When the event manager is notified about an event, it will be processed by all installed handlers. The easiest way to imagine that is to think about manager as a sink for incoming messages and handlers as different implementations which are writing messages to disk, database or terminal.

Another example can be taken from my implementation of Francesco Cesarini’s assignment called Wolves, Rabbits and Carrots simulation. Main purpose of that task is to introduce concurrency, but internally it is a simulation - so certain events are happening, and they will be broadcasted to the rest of entities.

In that case simulation_event_stream is an event manager:

 1 -module(simulation_event_stream).
 3 -export([ start_link/0,
 4           component_ready/1,
 5           notify/3, notify/4,
 6           attach_handler/1,
 7           remove_handler/1 ]).
 9 start_link() ->
10     {ok, Pid} = gen_event:start_link({local, ?MODULE}),
12     gen_event:add_handler(?MODULE, simulation_cli_handler, []),
13     component_ready(?MODULE),
15     {ok, Pid}.
17 component_ready(Name) ->
18     gen_event:notify(?MODULE, {Name, ready}).
20 notify(Name, Action, State) ->
21     gen_event:notify(?MODULE, {Name, Action, State}).
23 notify(Name, Pid, Action, State) ->
24     gen_event:notify(?MODULE, {Name, Pid, Action, State}).
26 attach_handler(Handler) ->
27     gen_event:add_handler(?MODULE, Handler, []).
29 remove_handler(Handler) ->
30     gen_event:delete_handler(?MODULE, Handler, []).

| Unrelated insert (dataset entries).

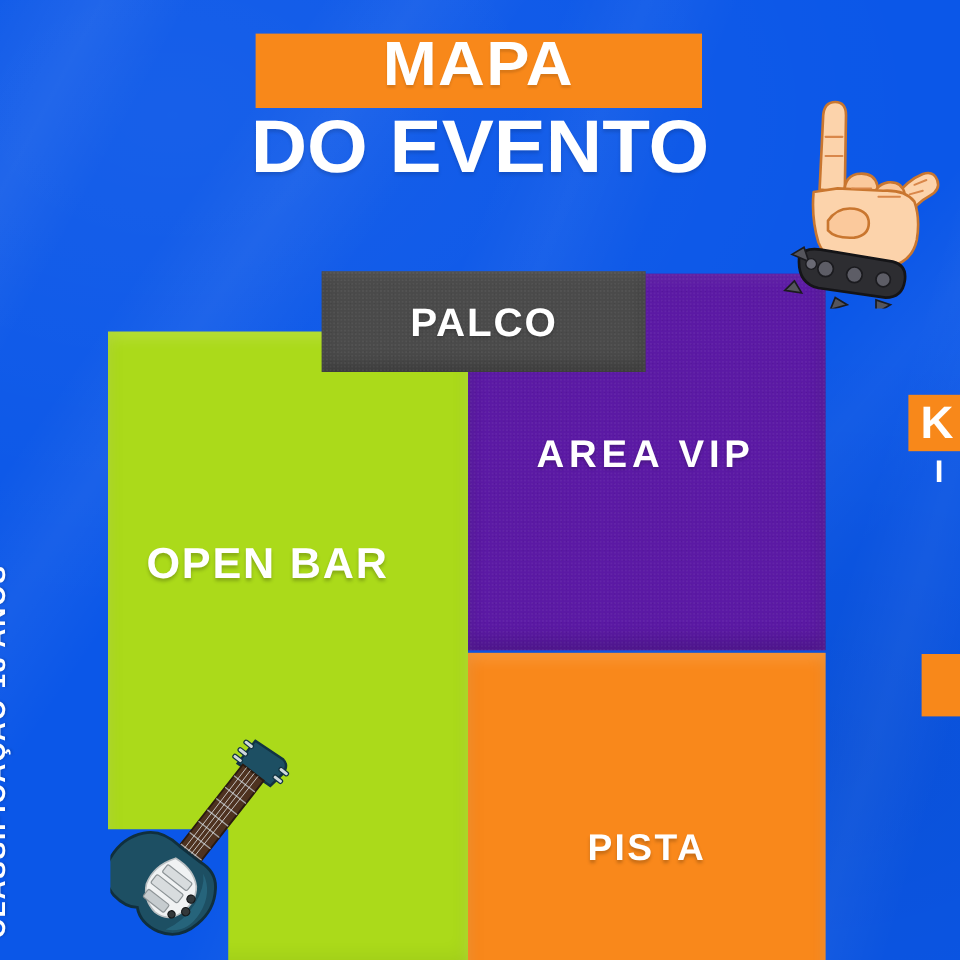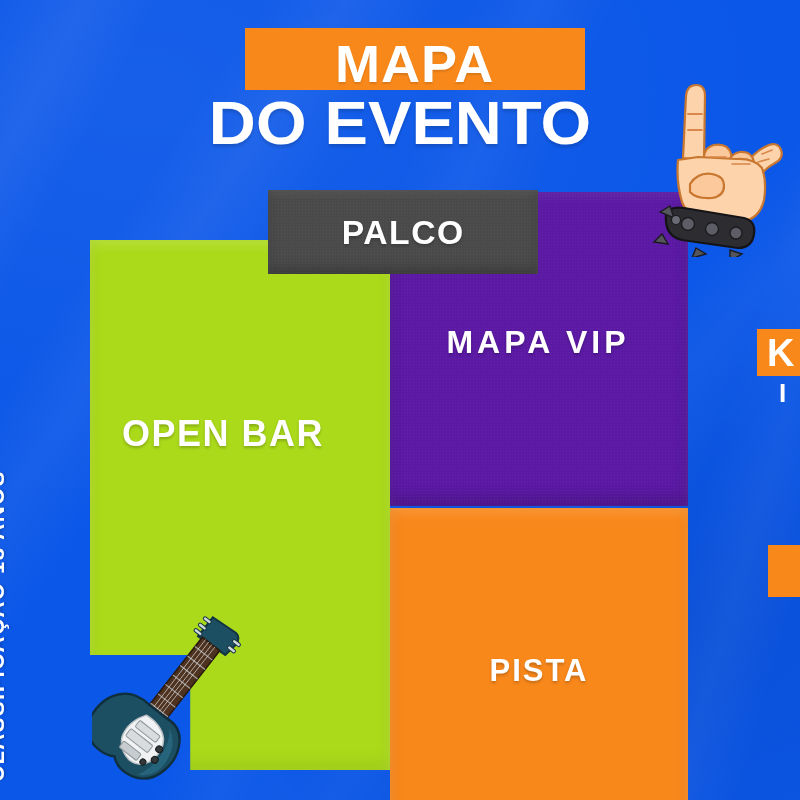--- a/index.html
+++ b/index.html
@@ -35,9 +35,9 @@
   .title-badge {
     position: absolute;
     left: 213px; top: 28px;
-    width: 340px; height: 62px;
+    width: 372px; height: 62px;
     background: #f8881a;
-    display: flex; align-items: flex-end; justify-content: center; margin-left: 32px;
+    display: flex; align-items: flex-start; justify-content: center;
   }
   .title-badge span {
     color: #ffffff;

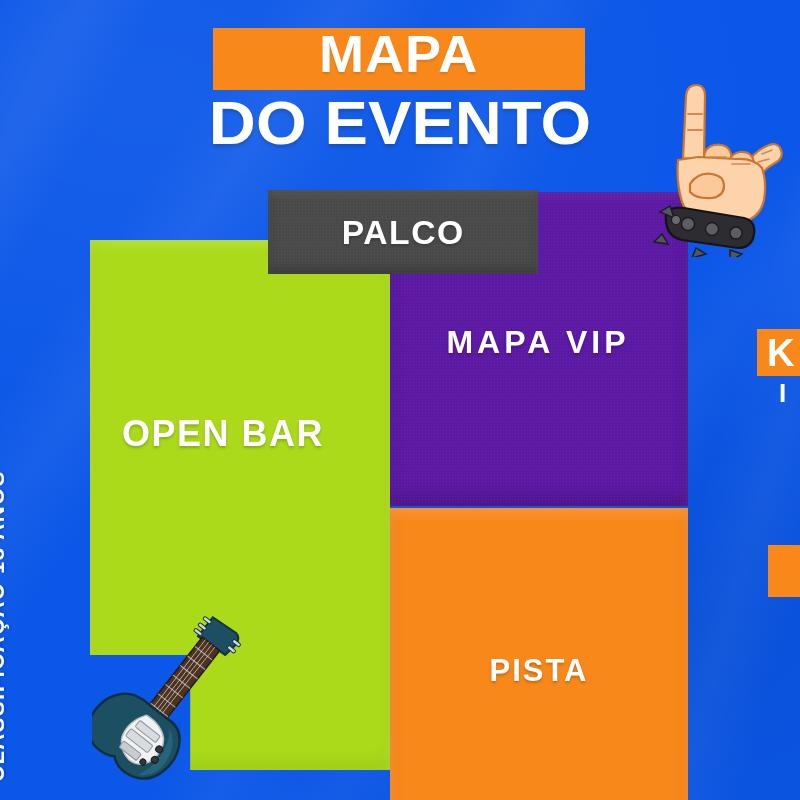--- a/index.html
+++ b/index.html
@@ -117,6 +117,7 @@
     display: flex;
     align-items: center;
     justify-content: center;
+    margin-top: 36px;
   }
   .zone .zone-label {
     color: #ffffff;

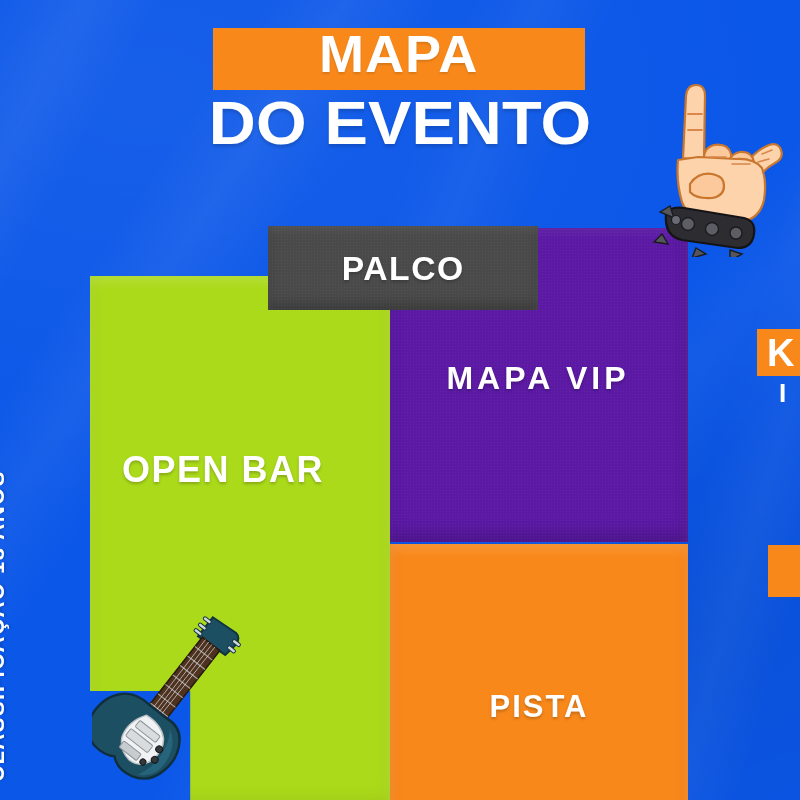--- a/index.html
+++ b/index.html
@@ -253,7 +253,7 @@
 
   <div class="zone" id="zone-vip">
     <div class="noise"></div>
-    <div class="zone-label">MAPA VIP</div>
+    <div class="zone-label">AREA VIP</div>
   </div>
 
   <div class="zone" id="zone-pista">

We can easily add and remove event handlers. The event manager essentially maintains a list of {Module, State} pairs, where each Module is an event handler, and State is the internal state of that event handler.

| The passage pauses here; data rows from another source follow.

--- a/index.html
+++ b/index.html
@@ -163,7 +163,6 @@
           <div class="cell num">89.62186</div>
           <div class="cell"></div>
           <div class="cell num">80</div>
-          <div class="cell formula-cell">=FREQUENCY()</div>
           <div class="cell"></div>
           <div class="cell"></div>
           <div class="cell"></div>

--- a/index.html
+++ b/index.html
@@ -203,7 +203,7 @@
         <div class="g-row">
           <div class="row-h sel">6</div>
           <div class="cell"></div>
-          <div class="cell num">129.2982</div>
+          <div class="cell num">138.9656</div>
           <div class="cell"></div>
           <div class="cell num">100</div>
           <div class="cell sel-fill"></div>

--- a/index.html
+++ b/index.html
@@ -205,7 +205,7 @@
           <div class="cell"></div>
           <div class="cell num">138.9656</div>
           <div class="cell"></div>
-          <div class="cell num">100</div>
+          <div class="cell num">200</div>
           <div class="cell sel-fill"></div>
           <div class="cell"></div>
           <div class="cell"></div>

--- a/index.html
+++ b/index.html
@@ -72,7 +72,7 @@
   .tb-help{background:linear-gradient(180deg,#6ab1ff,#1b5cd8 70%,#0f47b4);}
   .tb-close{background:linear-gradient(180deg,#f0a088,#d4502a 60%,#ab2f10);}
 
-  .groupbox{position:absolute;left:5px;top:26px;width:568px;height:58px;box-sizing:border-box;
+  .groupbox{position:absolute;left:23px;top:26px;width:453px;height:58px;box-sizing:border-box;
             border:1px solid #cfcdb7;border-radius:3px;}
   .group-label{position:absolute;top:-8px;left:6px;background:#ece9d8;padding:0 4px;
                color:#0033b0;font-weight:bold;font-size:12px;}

One of the handlers implementation - simulation_cli_handler - is related with writing messages to the console. It is the actual gen_event callback module, so all handlers are implementations of that abstraction:

 1 -module(simulation_cli_handler).
 2 -behavior(gen_event).
 4 -export([ init/1, handle_event/2,
 5           terminate/2, handle_call/2, handle_info/2, code_change/3 ]).
 7 init(_Args) ->
 8     {ok, []}.
10 handle_event(Msg, State) ->
11     Indicator = case Msg of
12         {_, planted, _} -> "[++]";
13         {_, born, _}    -> "[++]";
15         {_, eaten, _}   -> "[--]";
16         {_, died, _}    -> "[--]";
18         _               -> "[ii]"
19     end,
20     io:format("~s ~w ~n", [ Indicator, Msg ]),
22     {ok, State}.
24 code_change(_OldVsn, State, _Extra) ->
25     {ok, State}.
27 handle_call(_Request, State) ->
28     {ok, empty, State}.
30 handle_info(_Info, State) ->
31     {ok, State}.
33 terminate(_Args, _State) ->
34     ok.

And the very important part in terms of the aforementioned complaints is that: when starting event manager, it is spawned as a process and each event handler is implemented as a callback module. But whole processing logic will be executed inside the same manager process.

Why it is problematic?

Let me reiterate on that - after spawning gen_event manager and installing handlers on it, handlers exist in the same process as the manager.

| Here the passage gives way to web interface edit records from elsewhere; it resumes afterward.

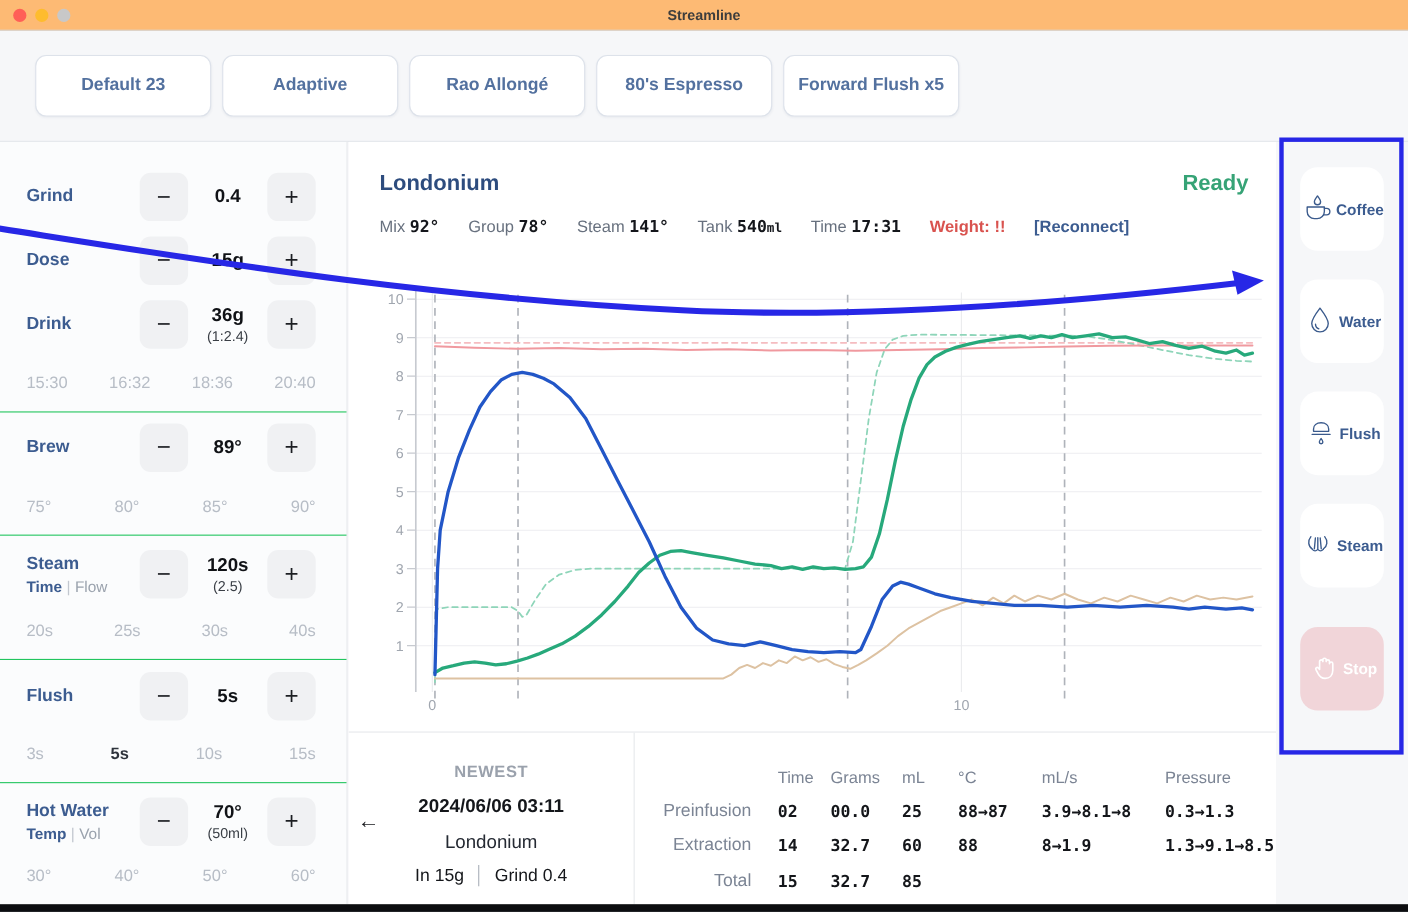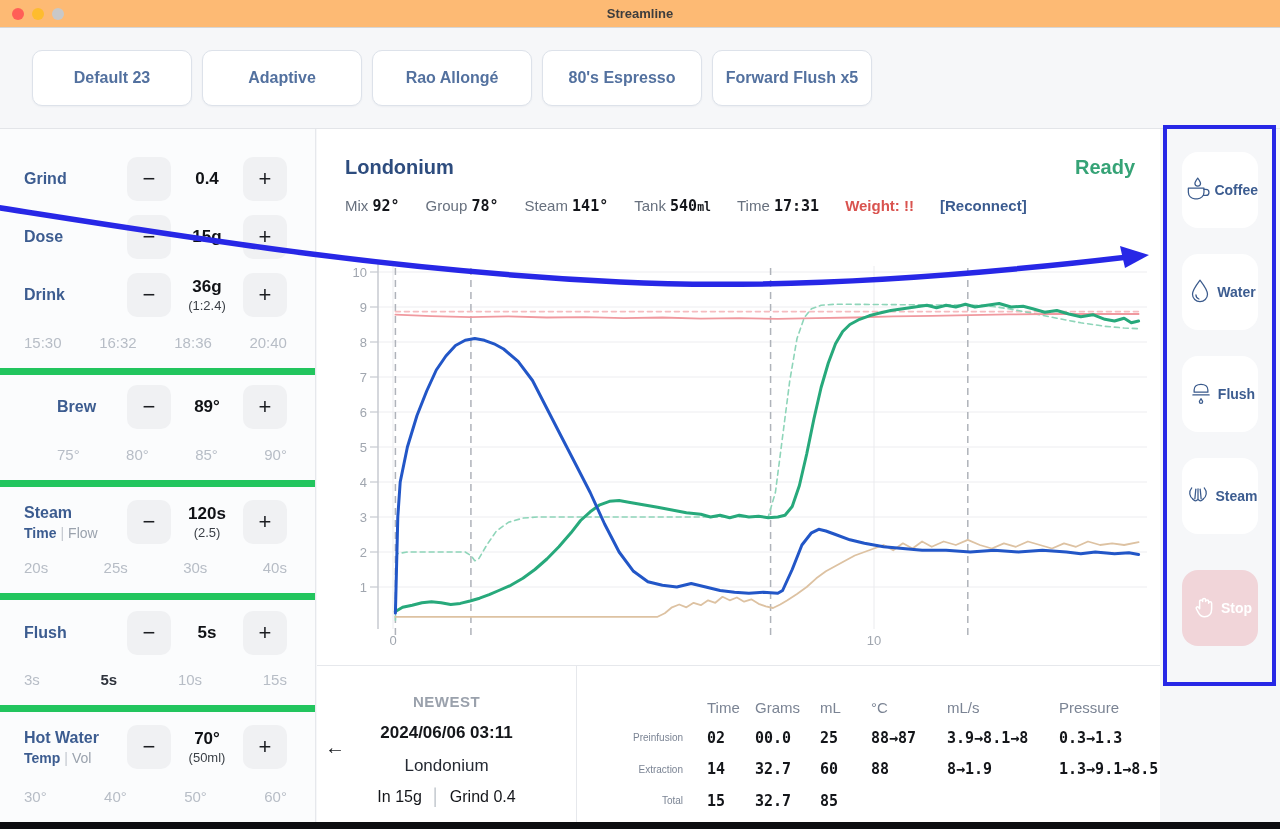--- a/index.html
+++ b/index.html
@@ -30,7 +30,7 @@
   
   .sidebar { position:absolute; left:0; top:129px; width:316px; height:693px; background:#fbfcfd;
              border-right:1px solid #e6e8ec; }
-  .side-section { display:flex; flex-direction:column; border-bottom:7px solid #22c55e; }
+  .side-section { display:flex; flex-direction:column; border-bottom:1px solid #22c55e; }
   .side-section:nth-of-type(1){ height:246px; padding-top:21px; }
   .side-section:nth-of-type(2){ height:112px; padding-top:3px;padding-left:33px; }
   .side-section:nth-of-type(3){ height:113px; padding-top:1px; }

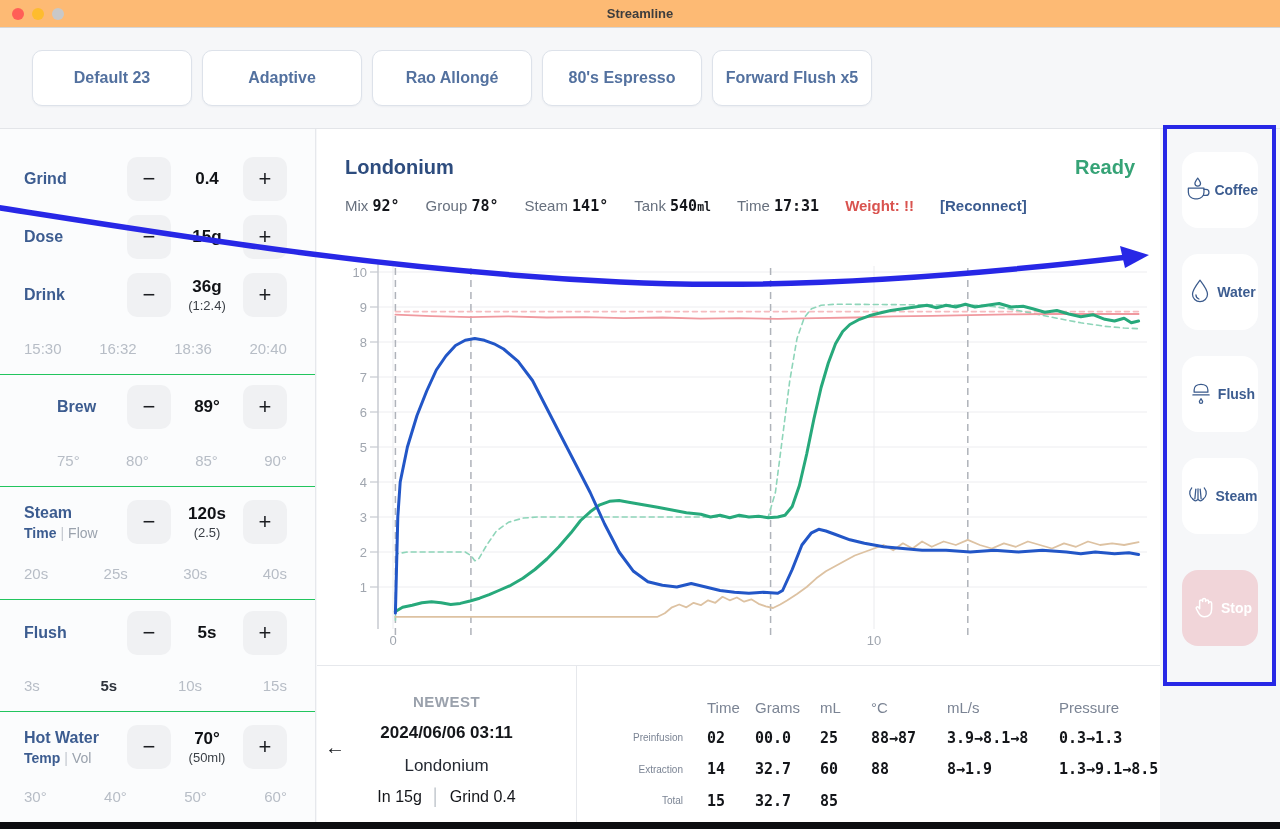--- a/index.html
+++ b/index.html
@@ -32,7 +32,7 @@
              border-right:1px solid #e6e8ec; }
   .side-section { display:flex; flex-direction:column; border-bottom:1px solid #22c55e; }
   .side-section:nth-of-type(1){ height:246px; padding-top:21px; }
-  .side-section:nth-of-type(2){ height:112px; padding-top:3px;padding-left:33px; }
+  .side-section:nth-of-type(2){ height:112px; padding-top:3px; }
   .side-section:nth-of-type(3){ height:113px; padding-top:1px; }
   .side-section:nth-of-type(4){ height:112px; padding-top:4px; }
   .side-section:nth-of-type(5){ height:110px; padding-top:1px; border-bottom:none; }

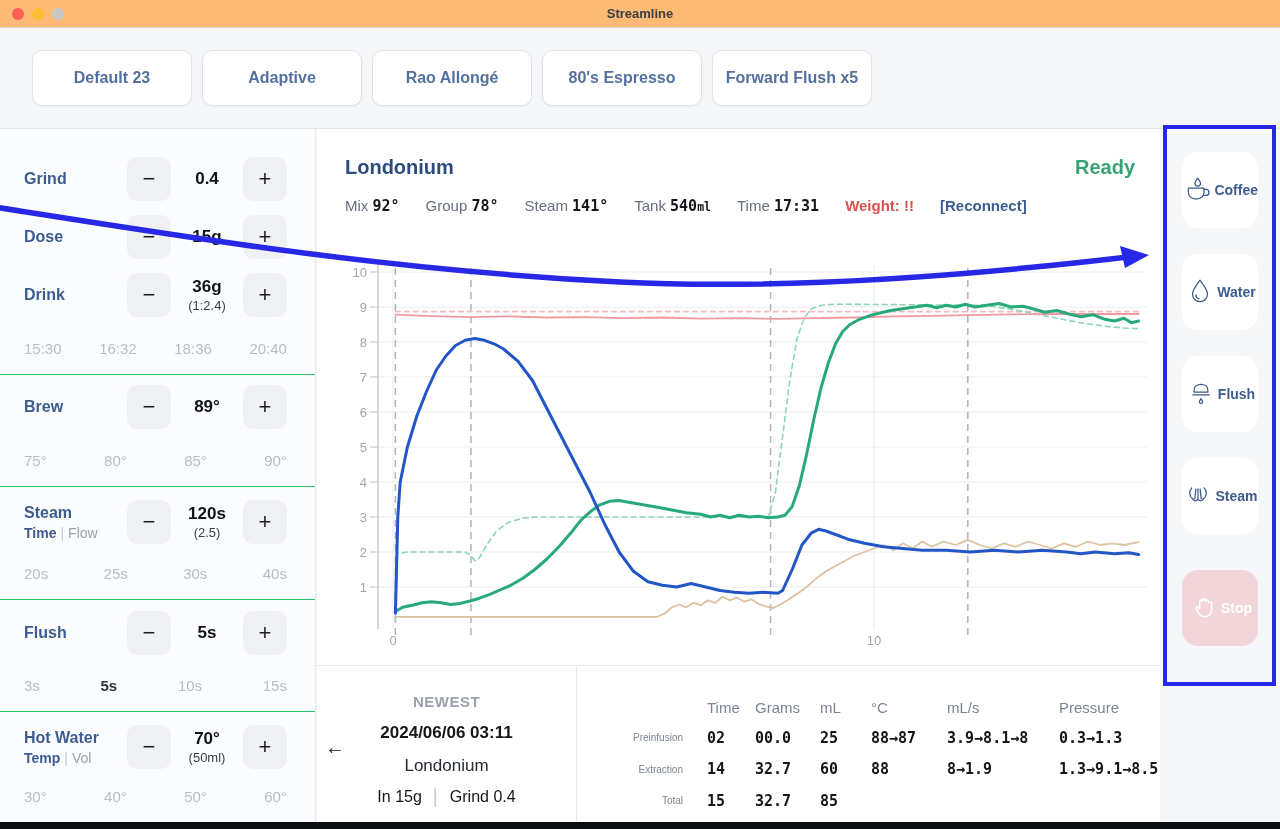--- a/index.html
+++ b/index.html
@@ -81,7 +81,7 @@
   .t-head { height:30px; }
   .t-row { height:31.5px; }
   .t-h { color:#7b8494; font-size:15px; }
-  .t-label { text-align:right; padding-right:24px; color:#7b8494; font-size:10px; }
+  .t-label { text-align:right; padding-right:24px; color:#7b8494; font-size:16px; }
   .t-c { font-family:"DejaVu Sans Mono",monospace; font-weight:bold; font-size:15px; color:#14161a; }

That causes two biggest issues - handlers are not executed concurrently and they are not isolated from each other, in the process sense. But there is more - we heard explicitly that I never used gen_event, I think it is a bad pattern and whole argumentation about that can be summed by:

So let’s analyze the root causes of each complaint separately.

Not widely used in the erts and OTP

First objection related to that behavior is that it is not widely used in the Erlang core libraries and platform itself. And that’s partially true - as a behavior it is used for error_logger, alarm_handler and error_handler facilities. Is that a major reason to drop the behavior completely? No, but I think that it is a guide that responsibilities and use cases of that behavior are kind of limited, and much narrower than those we are trying to assign them.

It is the same process for all handlers

This one was not explicitly stated on the list, but it manifests itself when it comes to failure handling and supervision. And also it has another, really significant drawback - which is obvious when you will think about it - all handlers are invoked synchronously and sequentially in one process.

In order to dispatch an event to manager you can use one of two gen_event functions - notify and sync_notify. With first you can dispatch event as quickly as possible, but you have no backpressure applied, and you can end up in the situation when events are incoming really fast, but processing is slower. That will cause process queue to grow and eventually it can cause even a crash. It does not check also the manager presence, so you can easily throw messages to the void. From the other hand - synchronous dispatch waits until event will be processed by all handlers, which can be slow and eventually will become a system bottleneck.

This problem is also very nicely described in the Nick DeMonner talk from this year ElixirConf US conference - check this out if you are interested. Elixir GenEvent implementation has also third function - ack_notify which acknowledges the incoming messages, and it is something softer than sync_notify, but still asynchronous when it comes to processing.

It is hard to supervise

When you are approaching Erlang as a newcomer and you are really fascinated by the mantra everything should be a process, the worst possible thing that can happen is to have some thoughts about event handling from other platforms or languages. Why? Well my “oh crap” moment about how things really work, came when I started an observer, and looked for the handler processes. And then I realized, oh crap, they are not processes at all.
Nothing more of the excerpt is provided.